British distiller gets billions in tax credits for new rum distillery in St Croix

Tax credits flowing to a new rum distillery in St Croix, US Virgin Islands, will put billions in US tax dollars into the giant British liquor producer of Captain Morgan rum, according to a Chicago Tribune report.

Under the agreement, London-based Diageo PLC will receive tax credits and other benefits worth US$2.7 billion over 30 years, including the entire US$165 million cost of building a state-of-the-art distillery on the island of St Croix in the US Virgin Islands.

Virgin Islands officials say the arrangement complies with the letter and spirit of the tax law and will help the US territory’s sagging economy.

Captain Morgan is now produced in Puerto Rico, a US commonwealth, and critics say the subsidy for the new distillery in the Virgin Islands and the other benefits are so generous that they practically guarantee a profit on every gallon of rum produced there by Diageo, the biggest distilled spirits maker in the world.

“The US taxpayer is basically being asked to line the pockets of the world’s largest liquor producer,” Steve Ellis, the vice president of Taxpayers for Common Sense, a nonpartisan watchdog organization, is quoted by the newspaper as saying.

With the exception of Ellis and a handful of lawmakers, however, the deal has attracted little opposition in the US Congress or elsewhere.

Treasury Secretary Timothy Geithner has said he does not have authority to block or investigate the project.

According to the Chicago Tribune, the key to the deal is a special tax collected on every bottle of rum sold in the United States – some $470 million a year.

The tax was first imposed in 1917, and most of the money is funnelled back to the governments of rum-producing US territories in the Caribbean to help create jobs, pay for local government services and promote consumption of rum.

Puerto Rico, which requires that 90 percent of its rum tax money be used for the public welfare on the island, says it has had as many as 300 workers making Captain Morgan and many if not all those jobs will disappear if Diageo moves its operations to the Virgin Islands.

“It’s insulting that the money we give is essentially paying for a foreign corporation to move from one US location to another, while cutting jobs,” Ellis said.
Virgin Islands officials, on the other hand, say the deal, while consuming a good portion of its rum tax dollars, will bring from 40 to 70 jobs and some much needed financial stability to its suffering economy.

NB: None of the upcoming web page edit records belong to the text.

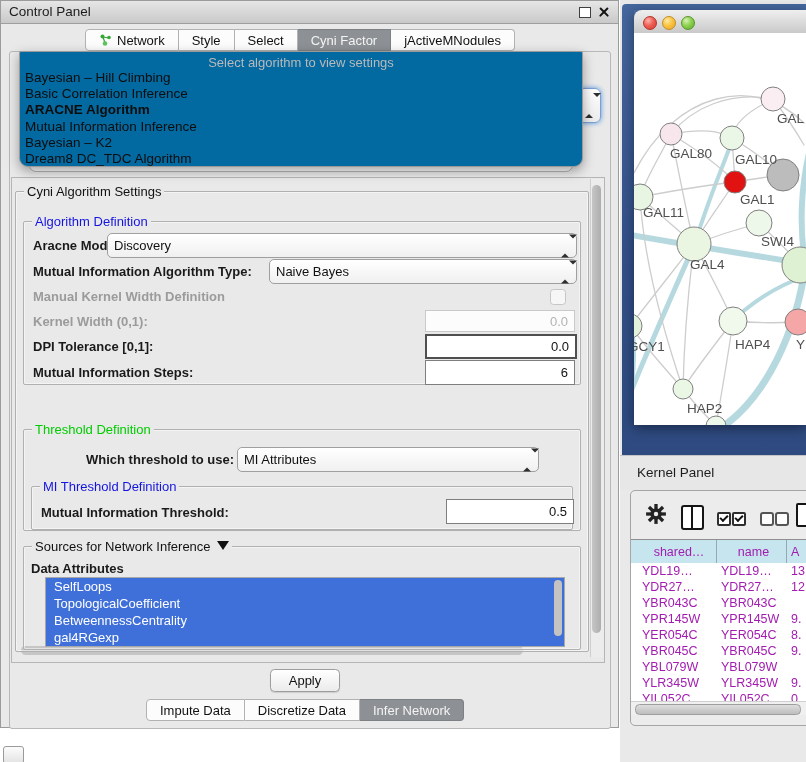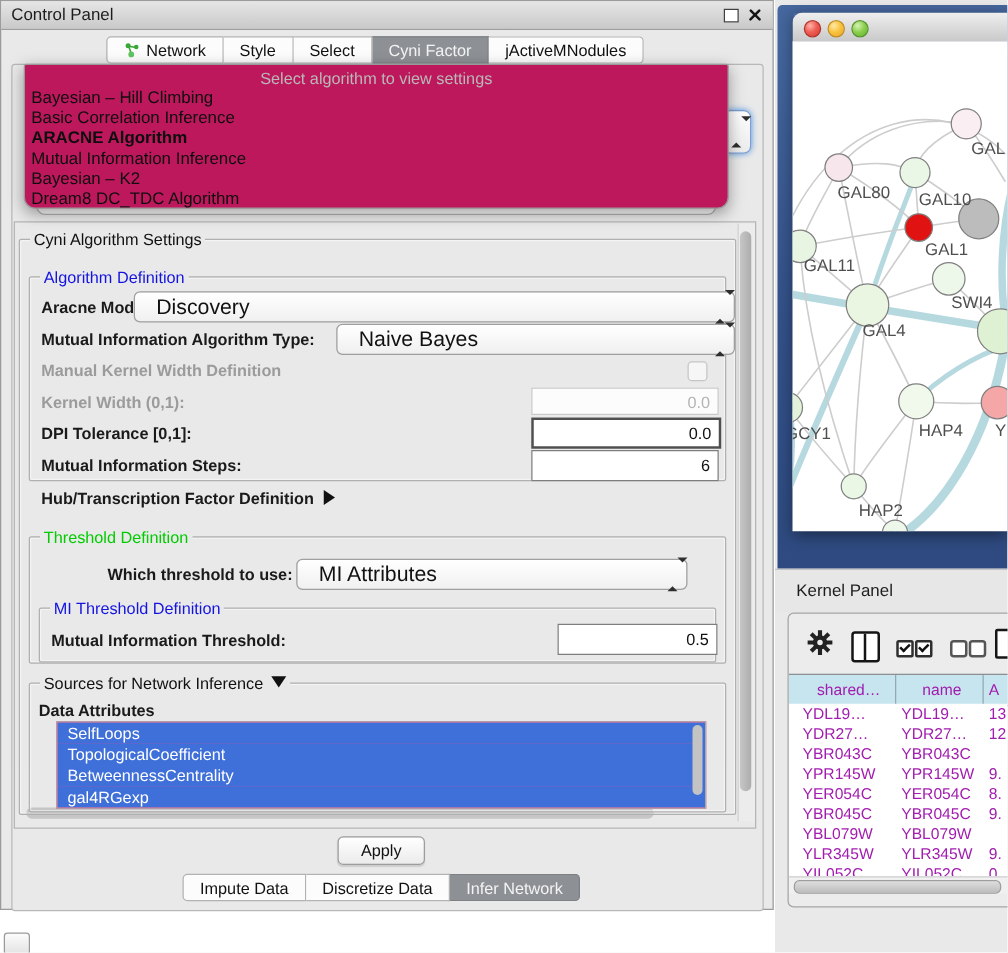--- a/index.html
+++ b/index.html
@@ -33,7 +33,7 @@
     border:1px solid #b8b8b8;border-radius:3px;background:#e9e9e9;}
 
   
-  #algo-popup{position:absolute;left:18px;top:50px;width:562px;height:114px;background:#be185d;
+  #algo-popup{position:absolute;left:18px;top:50px;width:562px;height:114px;background:#0369a1;
     border:1px solid #9a9a9a;border-radius:2px 2px 9px 9px;box-shadow:0 4px 12px rgba(0,0,0,.35);z-index:40;}
   .dd-prompt{text-align:center;color:#b9b9b9;font-size:13px;padding-top:3px;height:15px;}
   .dd-item{font-size:13.5px;line-height:16.2px;padding-left:5px;color:#0d0d0d;white-space:nowrap;}

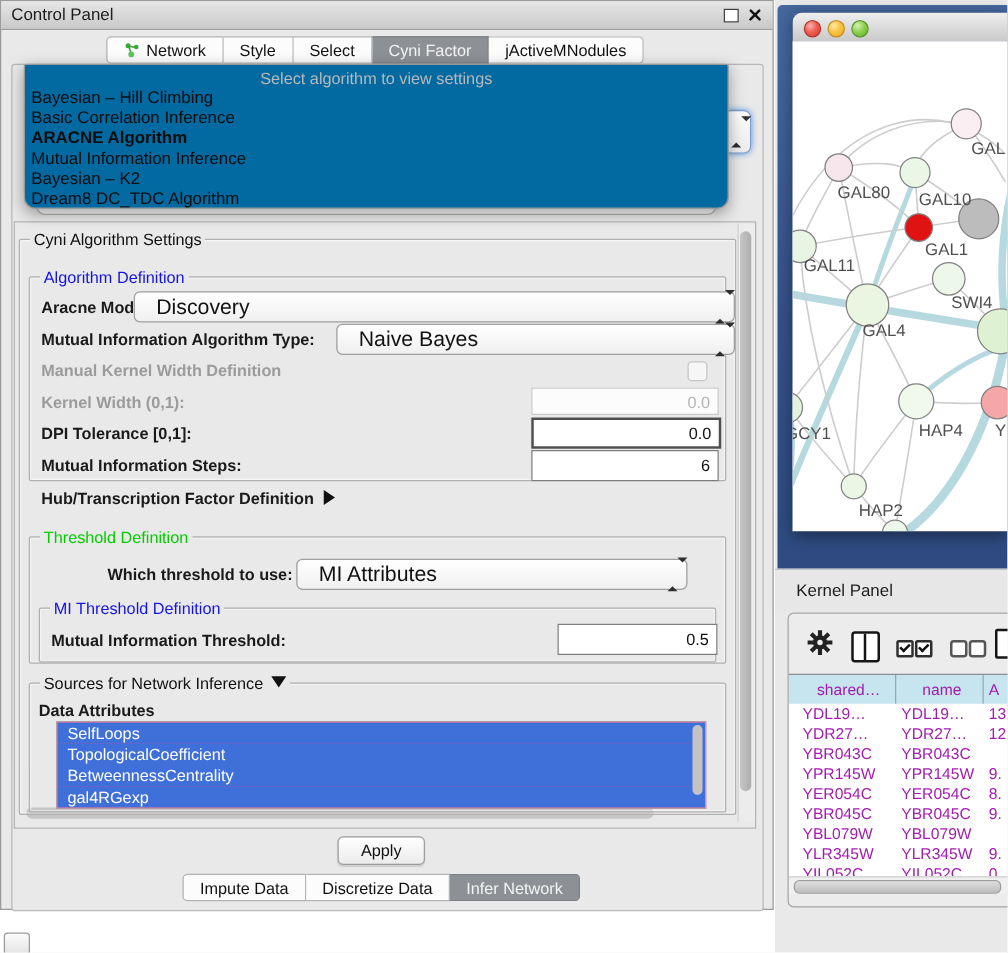--- a/index.html
+++ b/index.html
@@ -55,7 +55,7 @@
   .lbl{position:absolute;font-size:13px;font-weight:bold;color:#1a1a1a;white-space:nowrap;}
   .lbl.dis{color:#9b9b9b;}
   .combo{position:absolute;background:linear-gradient(#ffffff,#f0f0f0);border:1px solid #9f9f9f;
-    border-radius:5px;font-size:17px;display:flex;align-items:center;padding-left:17px;color:#111;
+    border-radius:5px;font-size:13px;display:flex;align-items:center;padding-left:6px;color:#111;
     box-shadow:inset 0 1px 0 #fff;}
   .spin{position:absolute;right:7px;top:50%;transform:translateY(-50%);width:8px;}
   .spin .up{width:0;height:0;border-left:4px solid transparent;border-right:4px solid transparent;

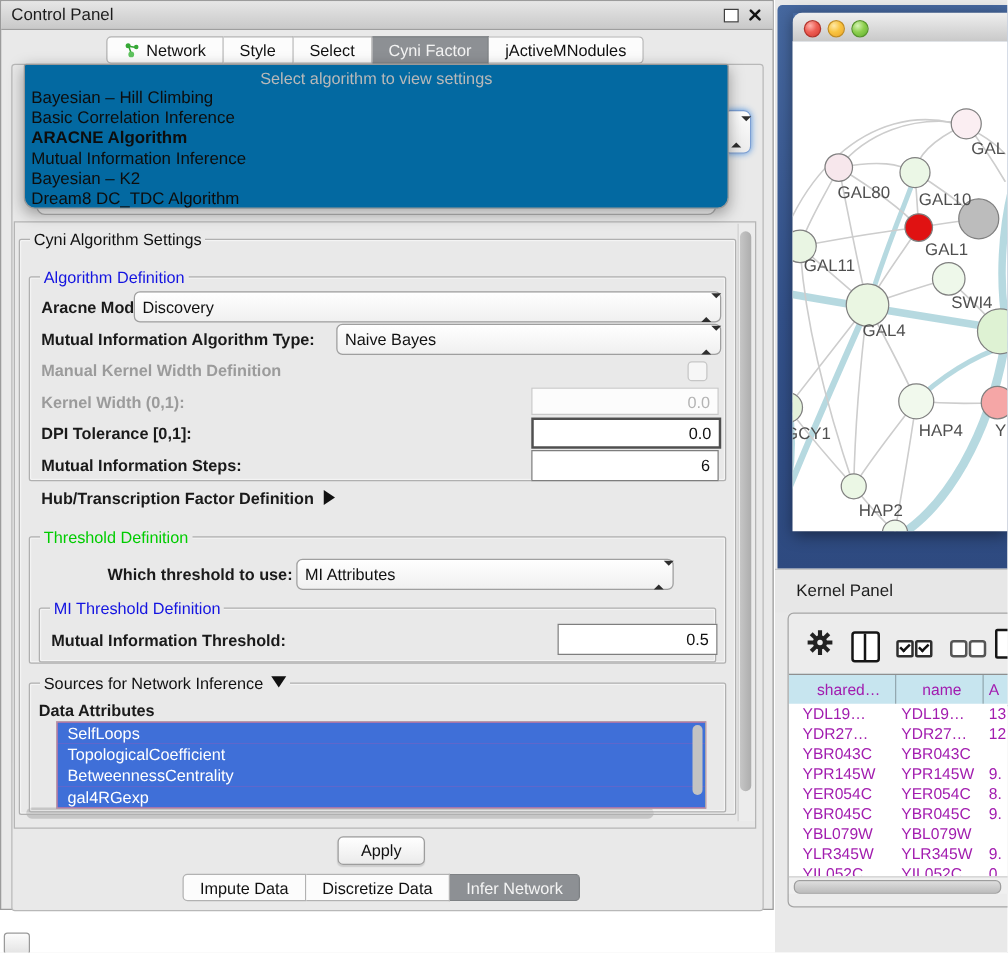--- a/index.html
+++ b/index.html
@@ -225,9 +225,6 @@
       <span>6</span>
     </div>
 
-    <span class="lbl" style="left:32px;top:390px;">
-      <span>Hub/Transcription Factor Definition</span><span class="tri-right"></span>
-    </span>
 
     <div class="grp" style="left:22px;top:428px;width:556px;height:100px;">
       <span class="grp-title t-green">Threshold Definition</span>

Meanwhile, the Washington lawyer who helped Diageo negotiate the Virgin Islands agreement, John Merrigan of the DLA Piper firm, said government inducements are often provided to attract a new employer to a location needing economic development.

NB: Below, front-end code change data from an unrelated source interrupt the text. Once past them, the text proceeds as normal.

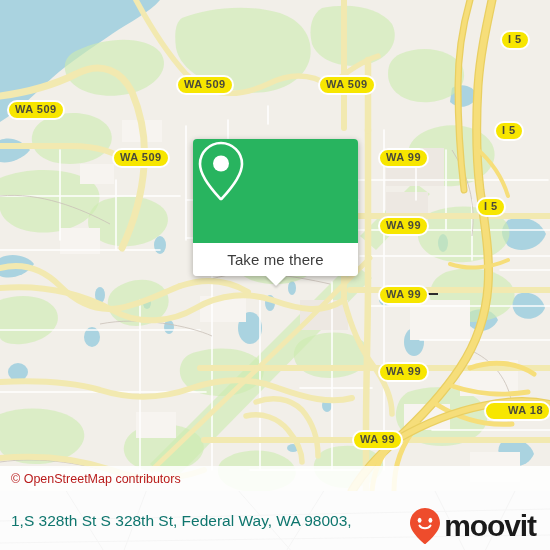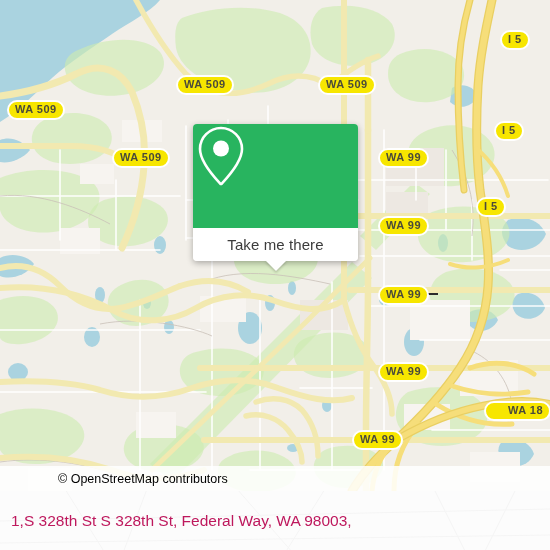--- a/index.html
+++ b/index.html
@@ -34,7 +34,7 @@
   
   .card{
     position:absolute;
-    left:193px;top:124px;
+    left:193px;top:139px;
     width:165px;
     border-radius:4px;
     box-shadow:0 2px 6px rgba(0,0,0,.30);

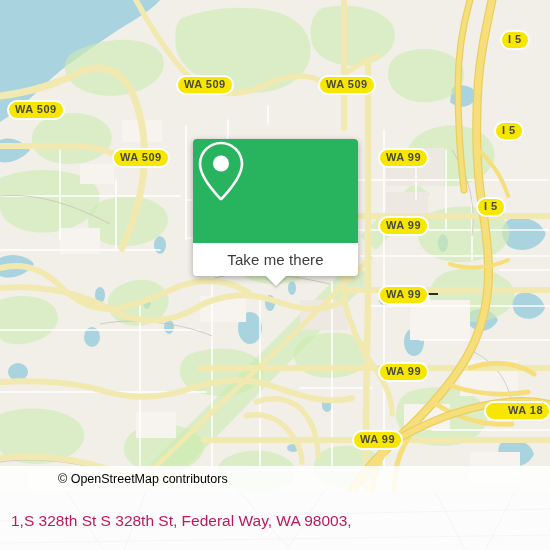--- a/index.html
+++ b/index.html
@@ -78,9 +78,8 @@
     z-index:30;
   }
   .attrib span{
-    font-size:12.5px;color:#000000;padding-left:11px;
-    font-family:"Liberation Sans", sans-serif;
-    margin-left:47px;
+    font-size:12.5px;color:#b91c1c;padding-left:11px;
+    font-family:"Liberation Sans", sans-serif;
   }
 
   

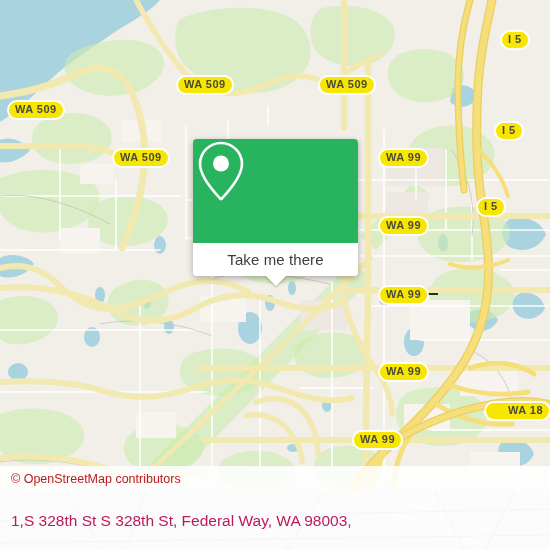--- a/index.html
+++ b/index.html
@@ -97,7 +97,7 @@
     width:380px;
     font-size:15.5px;
     line-height:22px;
-    color:#be185d;
+    color:#0f766e;
     font-family:"Liberation Sans", sans-serif;
     z-index:2;
   }

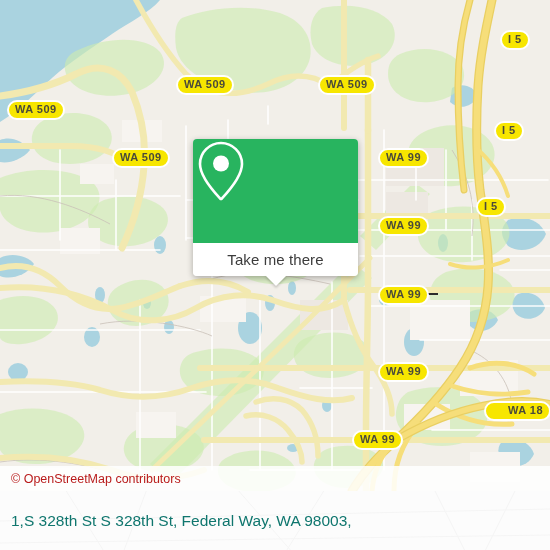--- a/index.html
+++ b/index.html
@@ -353,6 +353,15 @@
     <div class="footer-addr">
       <div>1,S 328th St S 328th St, Federal Way, WA 98003,</div>
     </div>
+    <div class="brand">
+      <svg width="32" height="38" viewBox="0 0 32 38">
+        <path d="M16 1 C7.7 1 1 7.7 1 16 C1 25 12.6 34.2 15.2 36.8 C15.6 37.2 16.4 37.2 16.8 36.8 C19.4 34.2 31 25 31 16 C31 7.7 24.3 1 16 1 Z" fill="#EE4C2C"></path>
+        <ellipse cx="10.6" cy="13.2" rx="1.9" ry="2.5" fill="#FFFFFF"></ellipse>
+        <ellipse cx="21.4" cy="13.2" rx="1.9" ry="2.5" fill="#FFFFFF"></ellipse>
+        <path d="M10.5 18.6 C12.6 22.2 19.4 22.2 21.5 18.6" fill="none" stroke="#FFFFFF" stroke-width="2" stroke-linecap="round"></path>
+      </svg>
+      <span class="brand-word">moovit</span>
+    </div>
   </div>
 
 </div>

And according to Diageo official, contrary to Puerto Rico’s claim that the deal will result in a net loss of jobs, it actually saved jobs. The company would probably have moved its operations to Guatemala or Jamaica or another country if the Virgin Islands hadn’t offered the favourable terms, Diageo said.

The Virgin Islands government will finance the new $165 million distillery by issuing bonds that will be paid with future rum tax dollars. In addition, the 30-year agreement provides almost $2 billion in marketing subsidies and a break on property and income taxes, though the company will accept reduced subsidy payments until the construction debt is repaid, Merrigan said.

Legislation to limit the agreement was offered in April by Puerto Rico’s non-voting representative in Congress, Rep Pedro Pierluisi.

But his proposal, which would cap subsidies to the industry at a maximum of 10 percent of total rum tax revenues, has picked up only a handful of co-sponsors.

And House Ways and Means Chairman Rep Charles Rangel has refused to intervene in the dispute, citing his longstanding support for the rum tax programme, which gives territories the right to determine how the funds will be used.

In the end, said Javier Vazquez, executive director of the Puerto Rico Industrial Development Company, the two Caribbean territories could get into a trade war over who can give rum makers the biggest rewards. Bacardi, another huge producer, still has a large operation in Puerto Rico.